В лагере Сергей вообще старался всё, связанное с эсерами, слить воедино, вспоминать и помнить их – только вместе. Психологи, занимающиеся детьми, говорили мне потом, что так и должно было быть: ребенок всегда хочет, чтобы его родители были вместе, и, если семья нормальная, они и воспринимаются им только вместе. В этом – основа его уверенности в себе. В сознании ребенка родители всегда слиты, он никогда не делит их и больше всего на свете боится противопоставить друг другу и обидеть. Если от него добиваются ответа, кого он больше любит – маму или папу, он или говорит «не знаю», или «и маму, и папу».

В лагере помнить эсеров вместе и не разделять их Сергею помогало идущее от партии единство их взглядов, созданное заключением сходство судеб и то, что при нем они жили и были действительно всегда вместе, всегда в одной камере. Теперь, когда Сергей был на свободе, ехал и мог ехать куда угодно, его общая память о сидевших с ним почти сразу же начала распадаться. У каждого эсера были свои родные, свой дом со своим адресом, и эти адреса, которые в тюрьме помнились и говорились ему просто так (никто из них не надеялся ни на скорое освобождение Сергея, ни тем более на свое), теперь вдруг сделались самым важным. По ним, по этим прежним местам жительства, они и стали дробиться и расходиться в разные стороны.

Вместе с Сергеем на свободу вышла какая-то часть жизни его сокамерников, приговор «без права переписки» был нарушен, и теперь он должен был или быть, или написать по каждому из данных ему адресов, по каждому – свое, чтобы то, что он знал о сидевших вместе с ним, то, что помнил о них, разошлось и дошло до их родных. По адресам Сергей и разделил их на фракции: московская, ленинградская, киевская…

Первой была пензенская. В расписании, висевшем в вагоне, значилось, что поезд идет в Москву через этот город. В Пензе жили, или, во всяком случае, двенадцать лет назад жили, родные Лужкова – жена Нина Петровна и дочь Александра. О своей дочери Лужков много рассказывал, тогда ей было около тридцати лет, теперь – больше сорока. В поезде Сергей решил, что сойдет в Пензе, и там же, в поезде, думая и вспоминая Лужкова, как бы готовясь к встрече с его женой и дочерью, он отделил свое детство от его и вернул взятое у Лужкова.

До Пензы они ехали больше трех суток.
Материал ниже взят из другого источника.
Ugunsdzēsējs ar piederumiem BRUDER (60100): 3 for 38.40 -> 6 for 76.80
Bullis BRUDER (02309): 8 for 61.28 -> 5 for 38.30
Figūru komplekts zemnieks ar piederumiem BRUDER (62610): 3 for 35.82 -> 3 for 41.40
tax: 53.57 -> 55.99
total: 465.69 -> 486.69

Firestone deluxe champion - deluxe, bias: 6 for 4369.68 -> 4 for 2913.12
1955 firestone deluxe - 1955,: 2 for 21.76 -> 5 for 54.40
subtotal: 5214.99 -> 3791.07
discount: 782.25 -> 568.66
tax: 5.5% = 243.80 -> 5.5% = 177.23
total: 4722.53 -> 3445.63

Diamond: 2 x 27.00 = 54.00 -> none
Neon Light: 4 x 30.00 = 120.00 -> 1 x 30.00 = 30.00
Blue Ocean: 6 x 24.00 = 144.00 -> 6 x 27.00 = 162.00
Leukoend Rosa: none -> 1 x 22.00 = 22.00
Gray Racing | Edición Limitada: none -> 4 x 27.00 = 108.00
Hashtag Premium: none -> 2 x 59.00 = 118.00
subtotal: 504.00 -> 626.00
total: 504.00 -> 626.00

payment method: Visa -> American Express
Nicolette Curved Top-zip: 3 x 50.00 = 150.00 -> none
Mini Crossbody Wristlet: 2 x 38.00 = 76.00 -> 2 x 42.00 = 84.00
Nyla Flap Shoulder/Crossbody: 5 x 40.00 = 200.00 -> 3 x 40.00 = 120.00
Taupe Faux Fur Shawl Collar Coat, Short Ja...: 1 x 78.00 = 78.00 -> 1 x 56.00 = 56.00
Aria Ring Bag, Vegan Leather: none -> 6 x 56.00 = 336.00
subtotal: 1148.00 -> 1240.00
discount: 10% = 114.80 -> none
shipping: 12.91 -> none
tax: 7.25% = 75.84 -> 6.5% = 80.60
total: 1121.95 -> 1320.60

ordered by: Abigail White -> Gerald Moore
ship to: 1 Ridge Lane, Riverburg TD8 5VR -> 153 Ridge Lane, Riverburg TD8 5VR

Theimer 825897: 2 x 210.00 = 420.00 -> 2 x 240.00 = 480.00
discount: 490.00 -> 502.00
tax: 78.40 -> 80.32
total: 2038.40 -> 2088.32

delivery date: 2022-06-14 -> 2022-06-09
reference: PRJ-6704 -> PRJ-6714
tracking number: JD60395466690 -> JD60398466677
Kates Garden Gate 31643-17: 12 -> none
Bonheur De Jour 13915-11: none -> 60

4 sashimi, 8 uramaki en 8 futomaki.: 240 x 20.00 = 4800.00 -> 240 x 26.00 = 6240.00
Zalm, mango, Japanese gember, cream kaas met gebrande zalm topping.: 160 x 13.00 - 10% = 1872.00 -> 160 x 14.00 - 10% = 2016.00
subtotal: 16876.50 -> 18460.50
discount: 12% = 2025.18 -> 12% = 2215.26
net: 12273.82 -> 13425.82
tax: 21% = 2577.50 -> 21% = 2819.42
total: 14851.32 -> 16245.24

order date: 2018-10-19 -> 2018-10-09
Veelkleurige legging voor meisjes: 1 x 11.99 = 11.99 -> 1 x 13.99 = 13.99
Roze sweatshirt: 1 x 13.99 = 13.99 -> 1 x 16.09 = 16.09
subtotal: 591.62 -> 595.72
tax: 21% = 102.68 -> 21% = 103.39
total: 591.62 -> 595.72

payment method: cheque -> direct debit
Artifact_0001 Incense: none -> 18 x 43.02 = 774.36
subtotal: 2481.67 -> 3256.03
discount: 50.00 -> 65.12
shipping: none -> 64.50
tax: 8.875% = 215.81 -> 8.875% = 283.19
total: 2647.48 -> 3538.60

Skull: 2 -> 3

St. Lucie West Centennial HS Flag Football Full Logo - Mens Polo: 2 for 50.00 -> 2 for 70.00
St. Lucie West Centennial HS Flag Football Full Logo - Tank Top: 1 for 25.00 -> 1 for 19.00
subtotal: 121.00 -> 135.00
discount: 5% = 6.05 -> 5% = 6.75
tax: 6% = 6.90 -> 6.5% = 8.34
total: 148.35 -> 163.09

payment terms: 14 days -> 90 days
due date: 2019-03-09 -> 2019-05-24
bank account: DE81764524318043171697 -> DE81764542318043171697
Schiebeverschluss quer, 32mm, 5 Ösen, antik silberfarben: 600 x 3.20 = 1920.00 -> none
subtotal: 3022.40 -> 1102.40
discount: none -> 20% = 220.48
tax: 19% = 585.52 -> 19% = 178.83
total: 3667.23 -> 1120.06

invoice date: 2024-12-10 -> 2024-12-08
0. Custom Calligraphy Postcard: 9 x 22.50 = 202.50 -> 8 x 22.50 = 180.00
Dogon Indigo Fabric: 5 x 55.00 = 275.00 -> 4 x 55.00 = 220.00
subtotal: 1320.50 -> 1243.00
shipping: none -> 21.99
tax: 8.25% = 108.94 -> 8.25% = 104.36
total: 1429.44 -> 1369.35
После Урала почти всё время шел снег, несколько раз их останавливали, и они подолгу ждали, когда расчистят путь. Только на правом берегу Волги или снега наконец стало меньше, или его уже успели убрать, поезд пошел быстрее. В Пензу они прибыли в четыре часа дня, было еще совсем светло, и Сергей решил, что сначала, до Лужковых, он пройдется и посмотрит город.